L’approche de VoidStealer cible une couche de protection importante dans Chrome : l’Application-Bound Encryption (ABE). Cette technique, introduite par Google en 2024, garantit que les données sensibles, telles que les cookies, restent chiffrées et que la clé correspondante n’est pas accessible à tout va. En théorie, cette « clé principale » ne pourrait être déchiffrée que par un processus système disposant de droits élevés. Dans la pratique, cela ne s’avère donc pas infaillible.

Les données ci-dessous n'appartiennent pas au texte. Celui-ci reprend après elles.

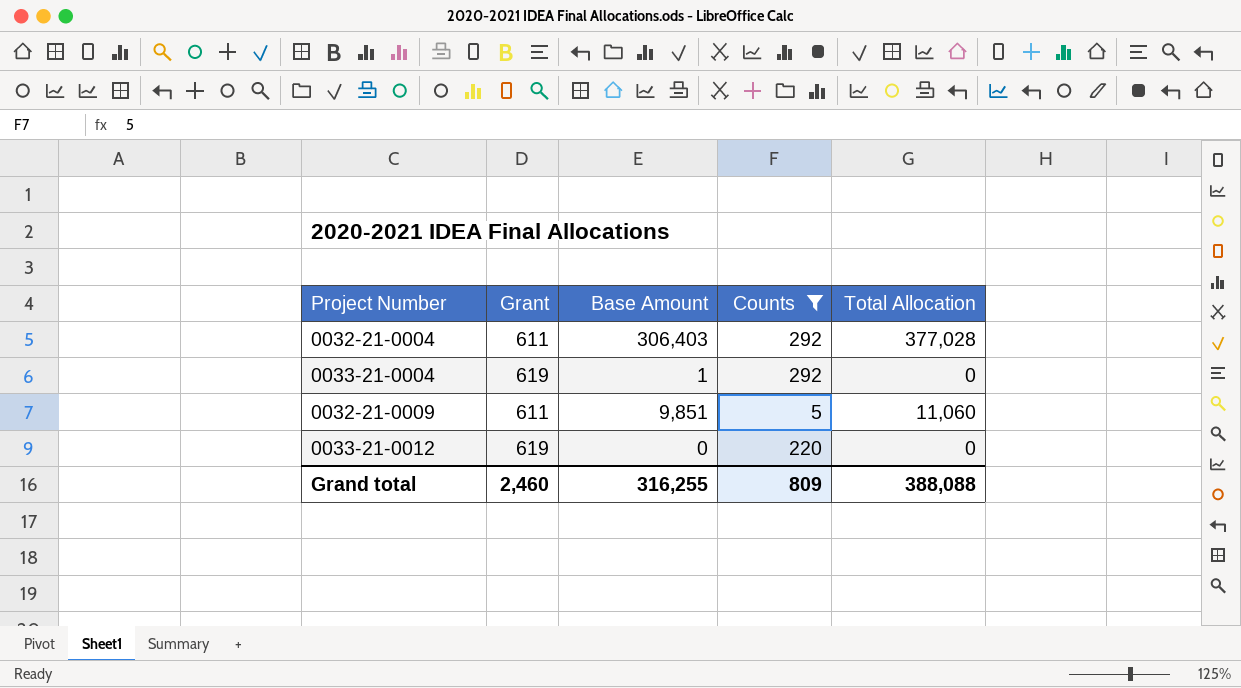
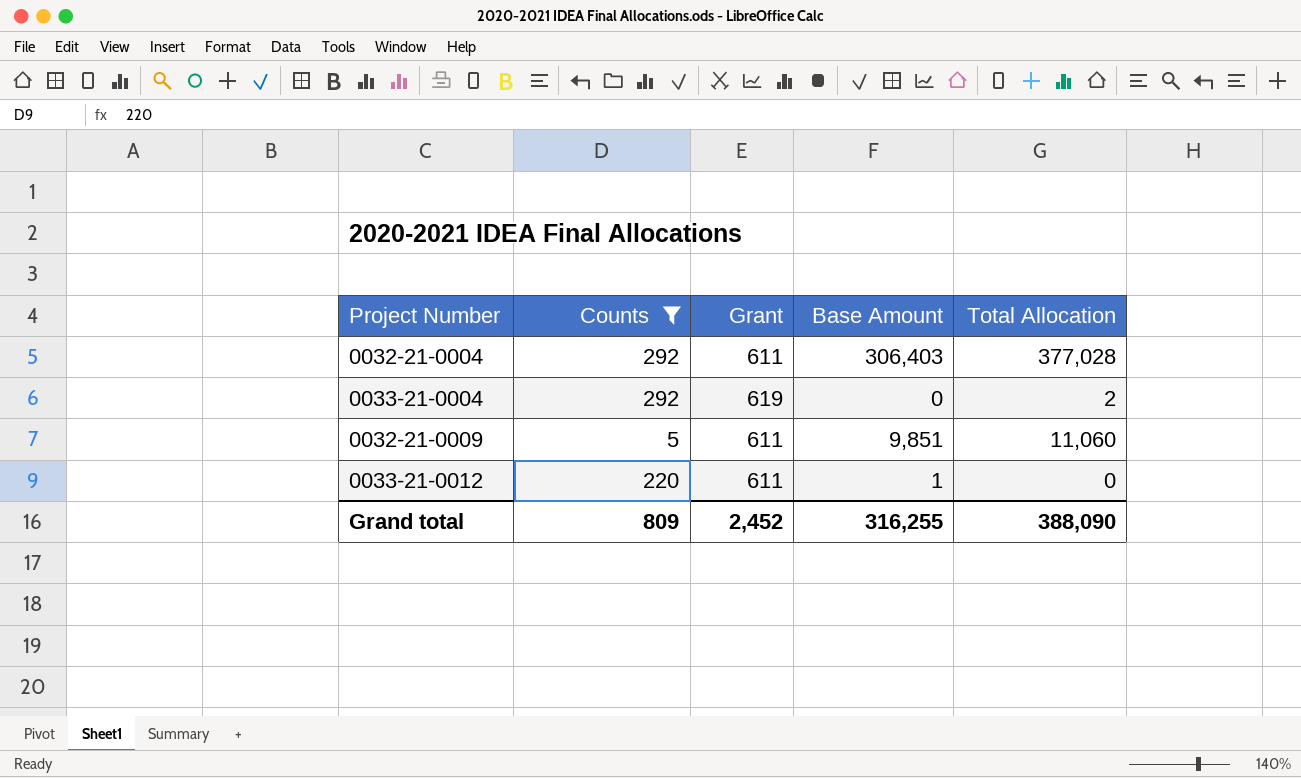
column Counts | position: 4 -> 2
0033-21-0004 | Base Amount: 1 -> 0
0033-21-0004 | Total Allocation: 0 -> 2
0033-21-0012 | Grant: 619 -> 611
0033-21-0012 | Base Amount: 0 -> 1
Grand total | Grant: 2,460 -> 2,452
Grand total | Total Allocation: 388,088 -> 388,090

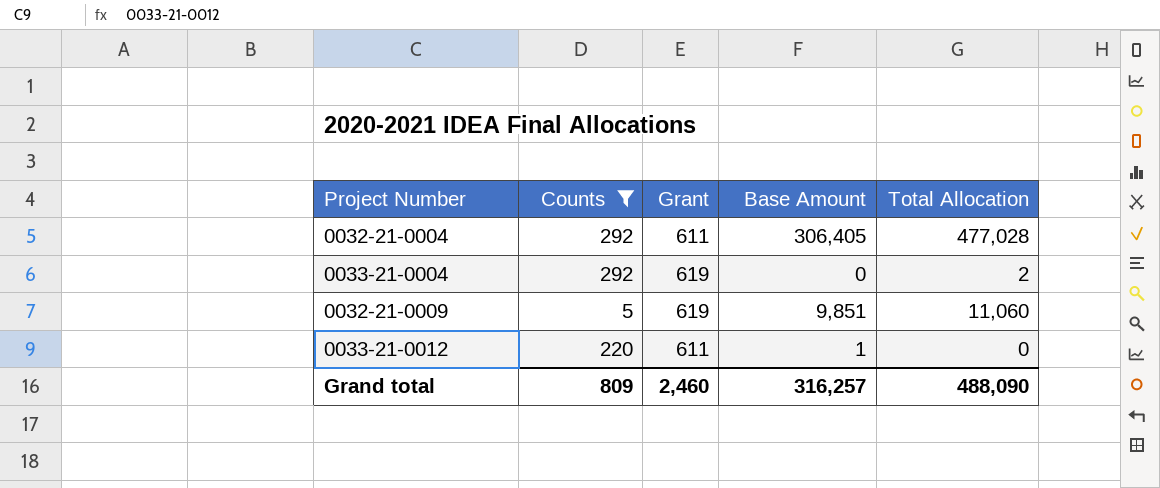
0032-21-0004 | Base Amount: 306,403 -> 306,405
0032-21-0004 | Total Allocation: 377,028 -> 477,028
0032-21-0009 | Grant: 611 -> 619
Grand total | Grant: 2,452 -> 2,460
Grand total | Base Amount: 316,255 -> 316,257
Grand total | Total Allocation: 388,090 -> 488,090

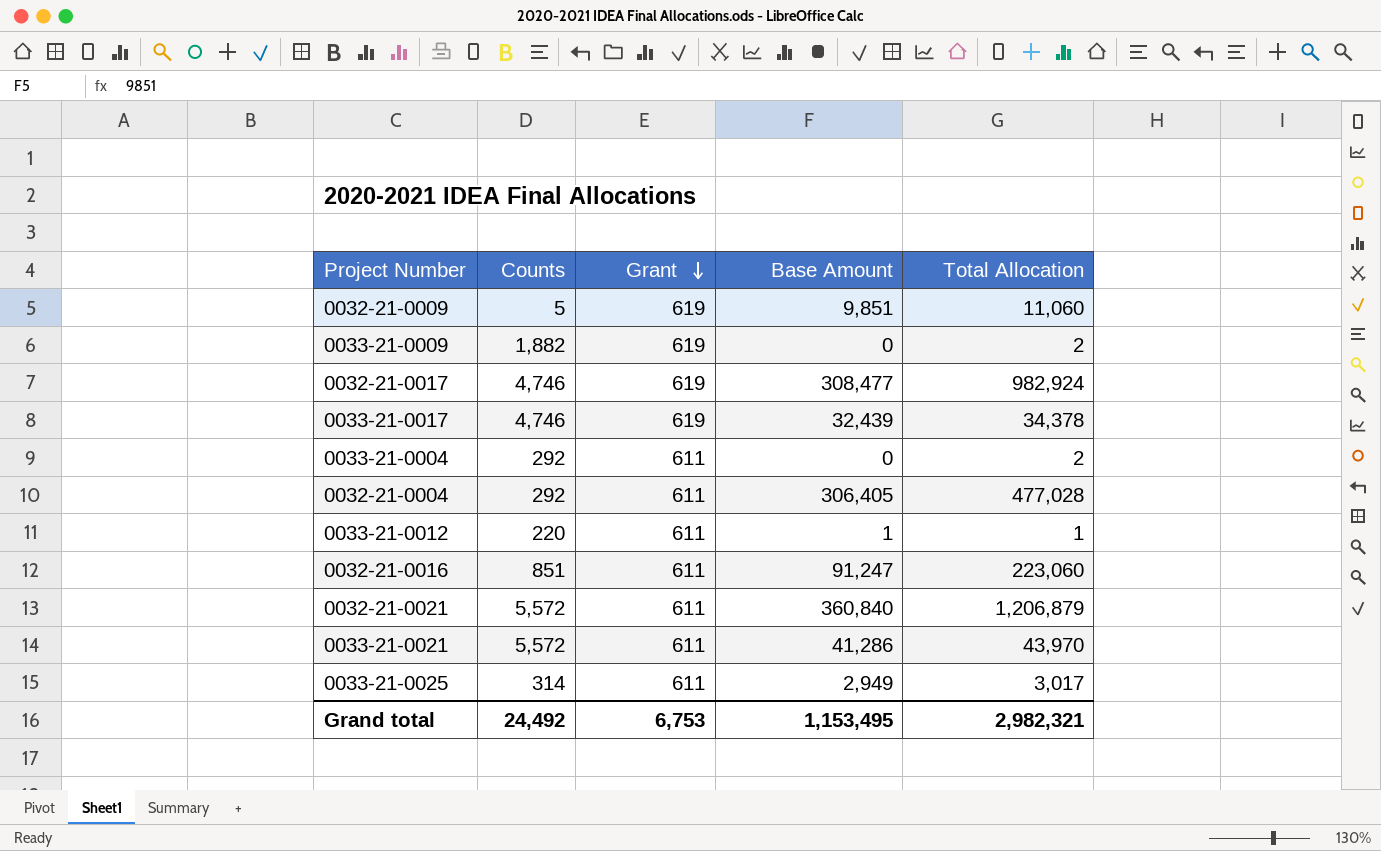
filter: Counts <= 292 -> none
row order: none -> Grant descending
0033-21-0004 | Grant: 619 -> 611
0033-21-0012 | Total Allocation: 0 -> 1
Grand total | Counts: 809 -> 24,492
Grand total | Grant: 2,460 -> 6,753
Grand total | Base Amount: 316,257 -> 1,153,495
Grand total | Total Allocation: 488,090 -> 2,982,321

VoidStealer utilise intelligemment un débogueur
Ce qui distingue VoidStealer, c’est la manière dont il contourne cette protection. Au lieu de recourir à des techniques classiques telles que l’injection de code ou l’obtention de droits supplémentaires, le malware utilise une astuce de débogage. Concrètement, il lance un processus de navigateur caché et « écoute » à un moment très précis : lorsque Chrome conserve temporairement la clé en mémoire pour déchiffrer des données. Grâce à ce qu’on appelle des points d’arrêt matériels, le malware parvient à détecter ce moment précis. À ce moment-là, il se contente de lire la clé dans la mémoire. Il ne s’agit donc pas d’un piratage complexe, mais simplement d’une surveillance parfaitement synchronisée.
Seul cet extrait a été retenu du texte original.